Brief: With the line containing "[16,1173,523,1218] oder Paare" as the start and the line containing "[16,1557,317,1602] (4041 Ansichten)" as the end, transcribe that span of the entries below exactly, including both.

Listed records:
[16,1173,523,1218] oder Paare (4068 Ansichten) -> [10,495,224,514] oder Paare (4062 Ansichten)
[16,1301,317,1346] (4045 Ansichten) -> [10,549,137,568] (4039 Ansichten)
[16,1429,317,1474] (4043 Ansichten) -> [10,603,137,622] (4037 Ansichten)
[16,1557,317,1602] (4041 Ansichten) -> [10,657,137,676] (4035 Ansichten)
...
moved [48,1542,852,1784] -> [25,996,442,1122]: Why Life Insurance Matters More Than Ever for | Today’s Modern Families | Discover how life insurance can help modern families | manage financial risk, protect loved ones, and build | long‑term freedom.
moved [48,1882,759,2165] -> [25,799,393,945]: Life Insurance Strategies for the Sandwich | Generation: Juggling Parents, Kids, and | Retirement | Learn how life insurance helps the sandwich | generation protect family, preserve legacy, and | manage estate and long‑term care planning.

Answer to this task:
[16,1173,523,1218] oder Paare (4068 Ansichten) -> [10,495,224,514] oder Paare (4062 Ansichten)
[16,1301,317,1346] (4045 Ansichten) -> [10,549,137,568] (4039 Ansichten)
[16,1429,317,1474] (4043 Ansichten) -> [10,603,137,622] (4037 Ansichten)
[16,1557,317,1602] (4041 Ansichten) -> [10,657,137,676] (4035 Ansichten)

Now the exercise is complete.